Obama's immigration reforms
In November 2014, President Obama announced he was bypassing the US Congress and Senate to reform US immigration laws and policies.Kevin Lamarque/Reuters

President Obama's executive action on immigration reform continues to face an uncertain future. Two US appeals court judges appeared reluctant to lift the ban placed by a Texas federal judge on the executive order.

According to Reuters, conservative judges Jennifer Elrod and Jerry Smith of the 5th US Circuit Court of Appeals were openly sceptical of lifting the ban issued by US District Judge Andrew Hanen.

Elrod, who was appointed by former President George W Bush, questioned the administration's claim that the executive order did not grant benefits to the undocumented immigrants it covered, Reuters reported. Meanwhile, Ronald Reagan-appointee Smith stated a US Supreme Court case involving several states and federal environmental regulators would influence his decision on the ban.

US Immigration Policy
A US protest in support of undocumented immigrantsReuters

The administration, which has asked the appeals court judges to lift the February injunction, did appear to have one judge in its corner. Judge Stephen Higginson, who was appointed by Obama, questioned Texas Solicitor General Scott Keller if the ban would be better achieved through legislation, Reuters reported.

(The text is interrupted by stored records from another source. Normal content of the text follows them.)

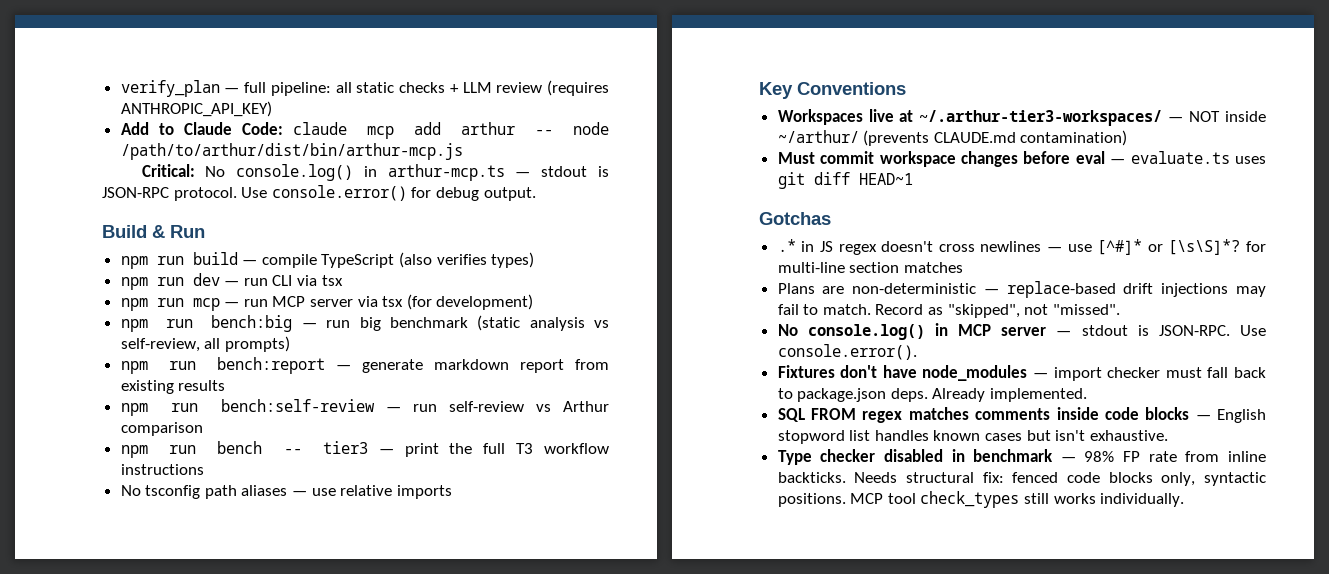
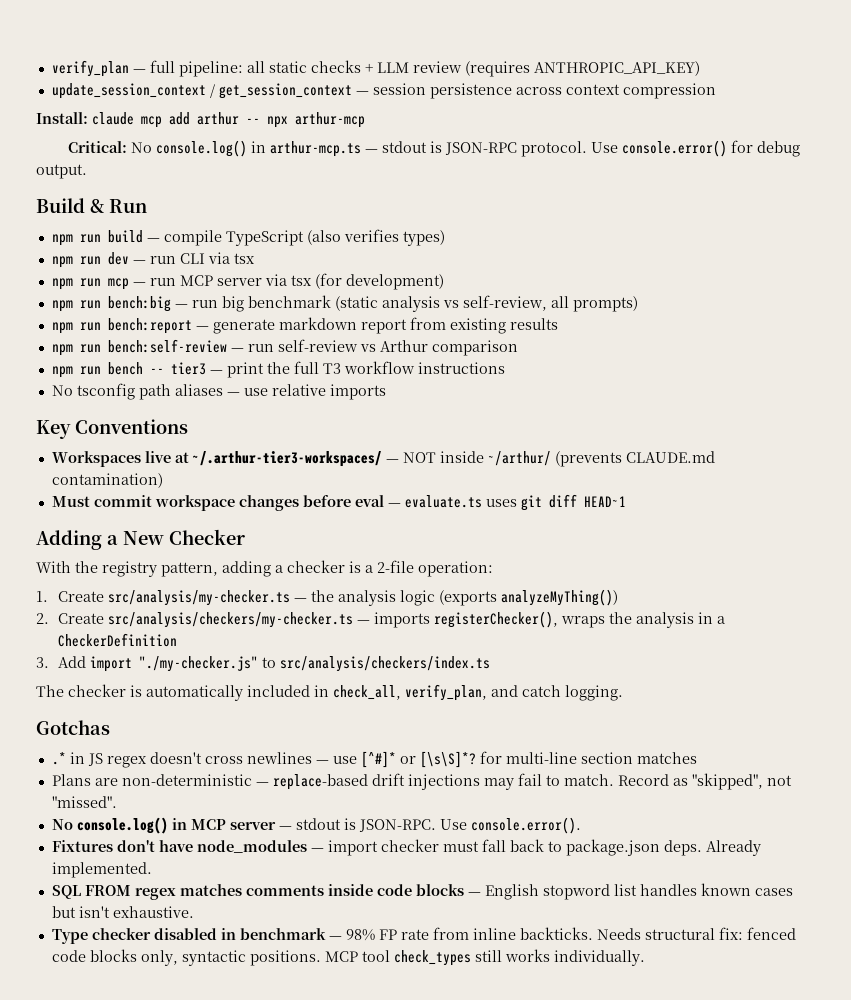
- Add to Claude Code: claude mcp add arthur -- node /path/to/arthur/dist/bin/arthur-mcp.js
+ update_session_context / get_session_context — session persistence across context compression
+ Install: claude mcp add arthur -- npx arthur-mcp
+ Adding a New Checker
+ With the registry pattern, adding a checker is a 2-file operation:
+ 1. Create src/analysis/my-checker.ts — the analysis logic (exports analyzeMyThing())
+ 2. Create src/analysis/checkers/my-checker.ts — imports registerChecker(), wraps the analysis in a CheckerDefinition
+ 3. Add import "./my-checker.js" to src/analysis/checkers/index.ts
+ The checker is automatically included in check_all, verify_plan, and catch logging.

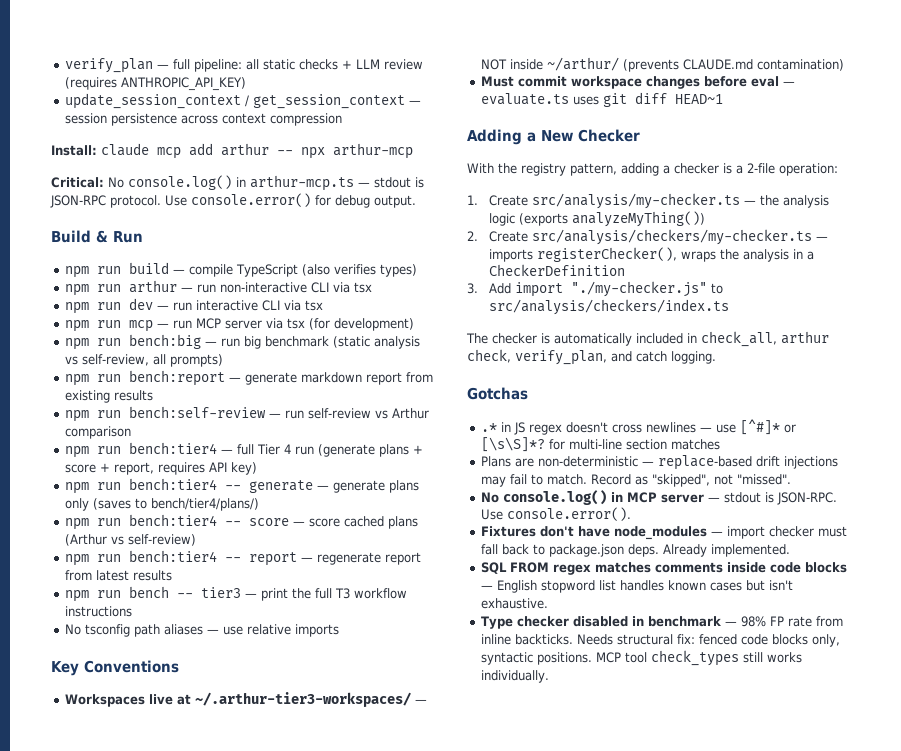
+ npm run arthur — run non-interactive CLI via tsx
- npm run dev — run CLI via tsx
+ npm run dev — run interactive CLI via tsx
+ npm run bench:tier4 — full Tier 4 run (generate plans + score + report, requires API key)
+ npm run bench:tier4 -- generate — generate plans only (saves to bench/tier4/plans/)
+ npm run bench:tier4 -- score — score cached plans (Arthur vs self-review)
+ npm run bench:tier4 -- report — regenerate report from latest results
- The checker is automatically included in check_all, verify_plan, and catch logging.
+ The checker is automatically included in check_all, arthur check, verify_plan, and catch logging.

On 7 April, Hanen denied a request from the US Department of Justice to lift his temporary ruling. During his recent request denial, Hanen requested that the administration provide more details about the issue by 21 April.

Obama's executive action, originally set to go into effect on 18 February, would expand the Deferred Action for Childhood Arrivals (Daca) programme for nearly five million undocumented immigrants. Daca allows undocumented immigrants who meet certain requirements to receive an exemption from deportation and a two-year renewable work visa.

Twenty-six states have sued to block the executive order from taking effect, saying the action is illegal.